18:37In terms of brakes, Steve's set up for Canberra owed more to cross country than downhill in many ways.
18:42160 and 140mm discs alongside lightweight, lower stopping power levers and calipers were used as, although the speeds were high, Steve actually didn't think he'd be touching them that much.
18:54So he went for the lightest setup possible.
18:57There wasn't a hell of a lot of braking on that track, so I put 160 rotors on, just put little cross country rotors on and take a bit of weight out of it. So rolling weight was better.
19:07These cranks bear SRAM's black box prototype logo, but not only were they prototype, they were prototype prototype.
19:14Already in development, these cranks were a one of one set, which were hollow compared with what had gone before.
19:20Show me a bike geek that says they don't like titanium and I'll show you a bare face liar.
19:26Other than three individual bolts, every bolt and washer on this bike is made from high grade titanium.
19:34It's a very nice feeling, knowing that I won World Championships on it.
19:38That bike and me were at one on that track.
19:41It was ahead of its time at that point and it helped me to win that race.
19:46So, yeah, it's got a special meaning to me and it's made up of loads of different components and all that stuff, but when you get it down and you touch it and you feel it, it feels great.
19:56In its modern day form, the 8th generation of the V10 is the weapon of choice for a modern day hero.
20:03Jackson Goldstone won two elite level UCI World Cup races in his first season in 2023 and struck a golden double again in Ludenviel and Liagang in 2025.
20:15That Ludenviela race was won by five hundredths of a second.
20:21And who was there to congratulate him at the bottom?
20:24None other than his team manager and mentor, Steve Peake.
20:30You can't give enough credit to what Steve has done.
20:33You know, he does everything that the people don't get to see.
20:36You know, he's up on track helping.
20:38He's helping with lines and, you know, he really just helps get you in the right mental space and fire it up for a run.
20:44And, you know, he's got so much experience on his end that, you know, any issues you go with him, he knows the answers.
20:50The syndicate is definitely, you know, not the syndicate without Petey.
20:54I wish his name somehow was in the syndicate, but it's not.
20:58But yeah, no, it's, you know, he's just been a part of the program for so long and, you know, he just knows the ropes.

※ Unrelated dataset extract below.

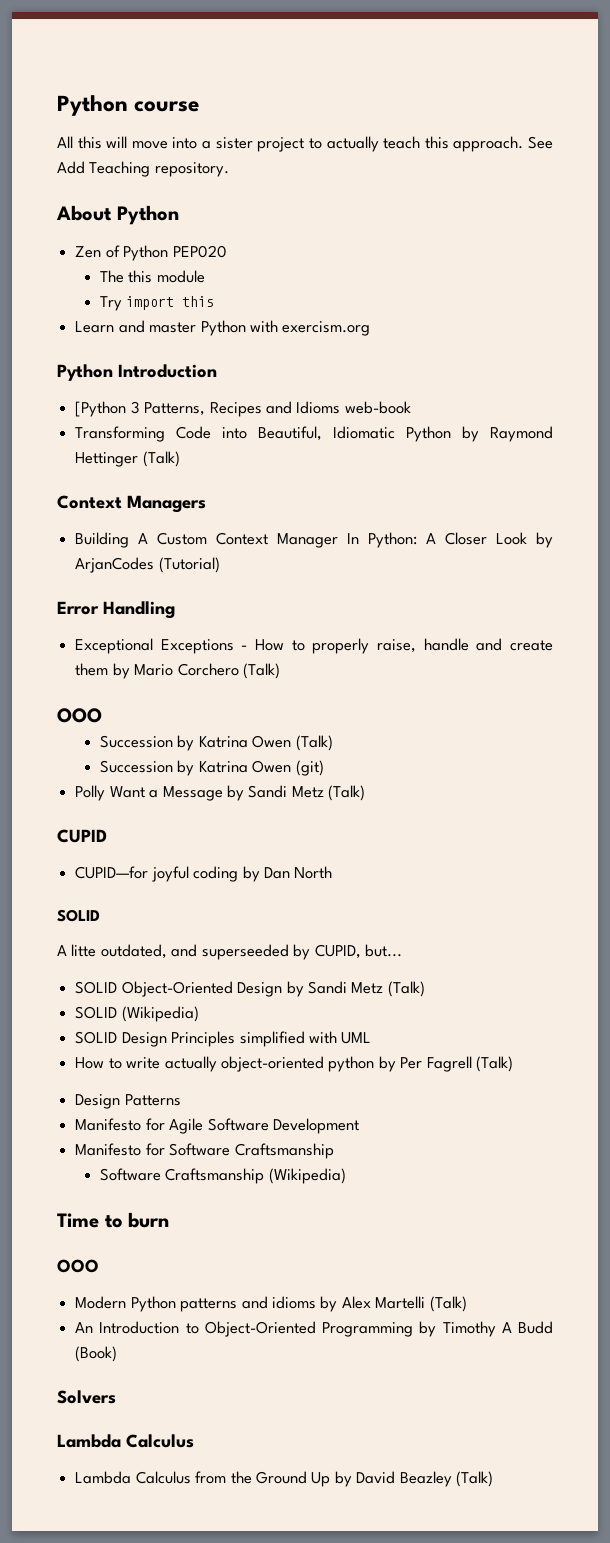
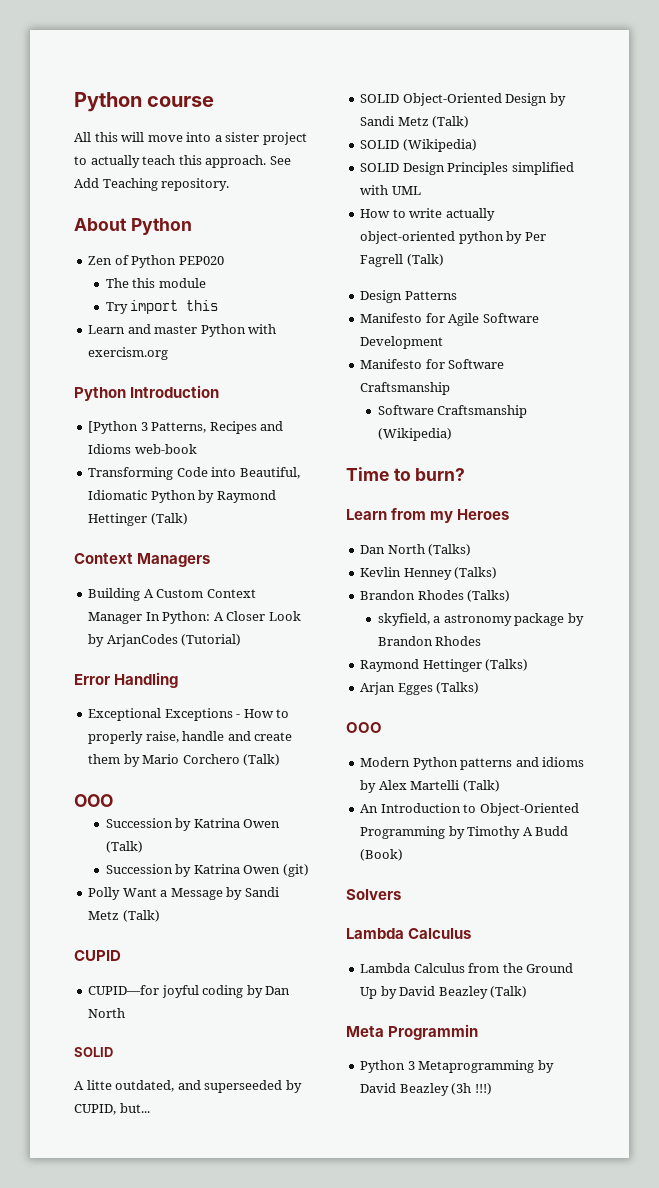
[128,1212,170,1228] burn -> [415,468,466,481] [346,508,510,523] [360,544,472,556] [360,567,498,580] [360,590,511,602] [377,613,584,626] [377,636,482,646] [360,659,529,672] [360,682,480,695] burn? // Learn from my Heroes // Dan North (Talks) // Kevlin Henney (Talks) // Brandon Rhodes (Talks) // skyfield, a astronomy package by Brandon Rhodes // Raymond Hettinger (Talks) // Arjan Egges (Talks)
(494, 1479) none -> [346,1024,479,1040] [360,1060,554,1073] [360,1083,492,1096] // Meta Programmin // Python 3 Metaprogramming by David Beazley (3h !!!)

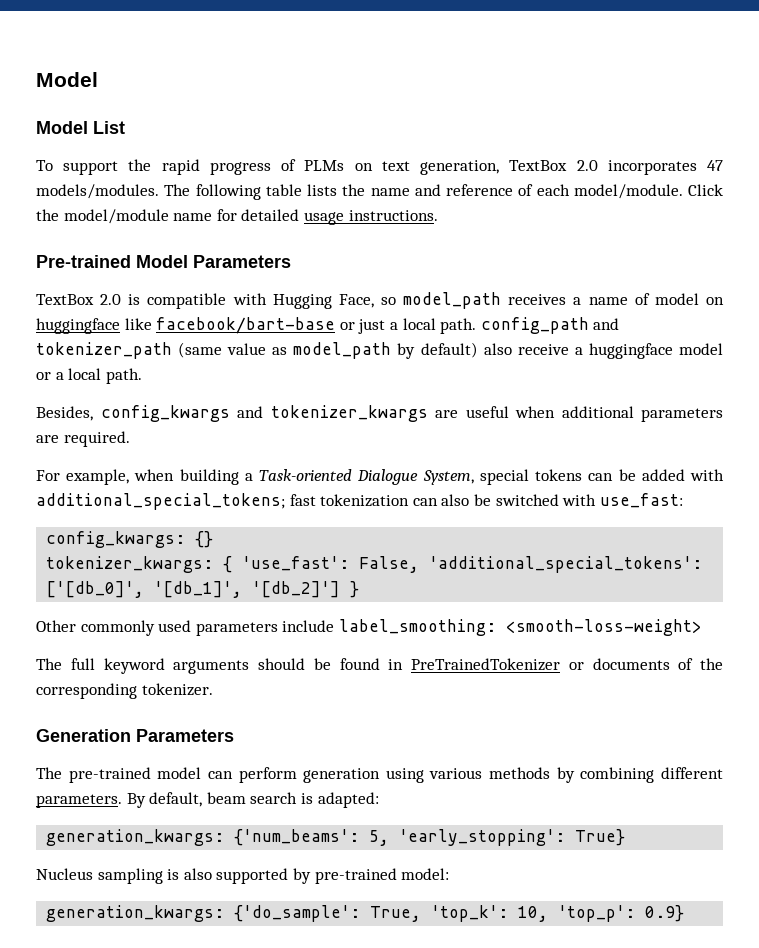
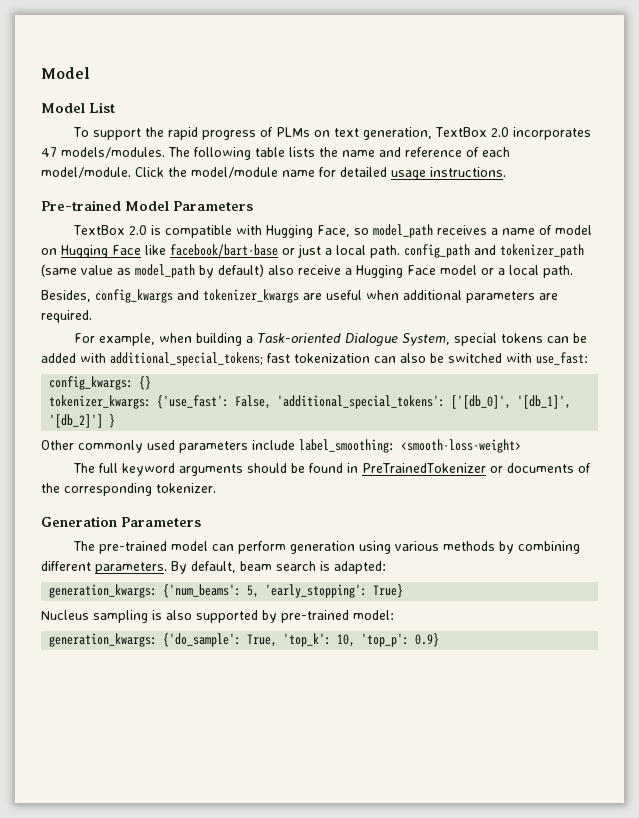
[36,318,120,334] huggingface -> [61,245,141,258] Hugging Face
[588,343,673,359] huggingface -> [356,265,436,278] Hugging Face
[223,556,350,573] { 'use_fast': -> [157,395,230,409] {'use_fast':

21:05So, yeah, it definitely wouldn't be the same vibe without him.
21:11This is the bike that cemented Steve Peake's legend status.
21:16And it's been a real privilege today to get so close to it.
21:20And it's just the singleness of purpose for this bike.
21:24In my eyes, this is the ultimate UCI world champs bike.
21:29One run to rule them all.
21:38And that's why I love the Santa Cruz V10.
21:41Yes, you've got the full factory team bikes, the Santa Cruz syndicate bikes like Steve's we've looked at today.
21:46But I was lucky enough to be on the 2013 launch, the first full carbon one.
21:51And I was just shocked by how approachable it was and how easy to ride it was.
21:54And they always have been.
21:56They're not a big, scary thing that you'd think a factory bike would be.
22:00They're the practical supercar.
22:02They're the running spikes you can walk the dog in.
22:06The V10 is one of the best downhill bikes of all time.
22:10And that is probably one of the most special V10s.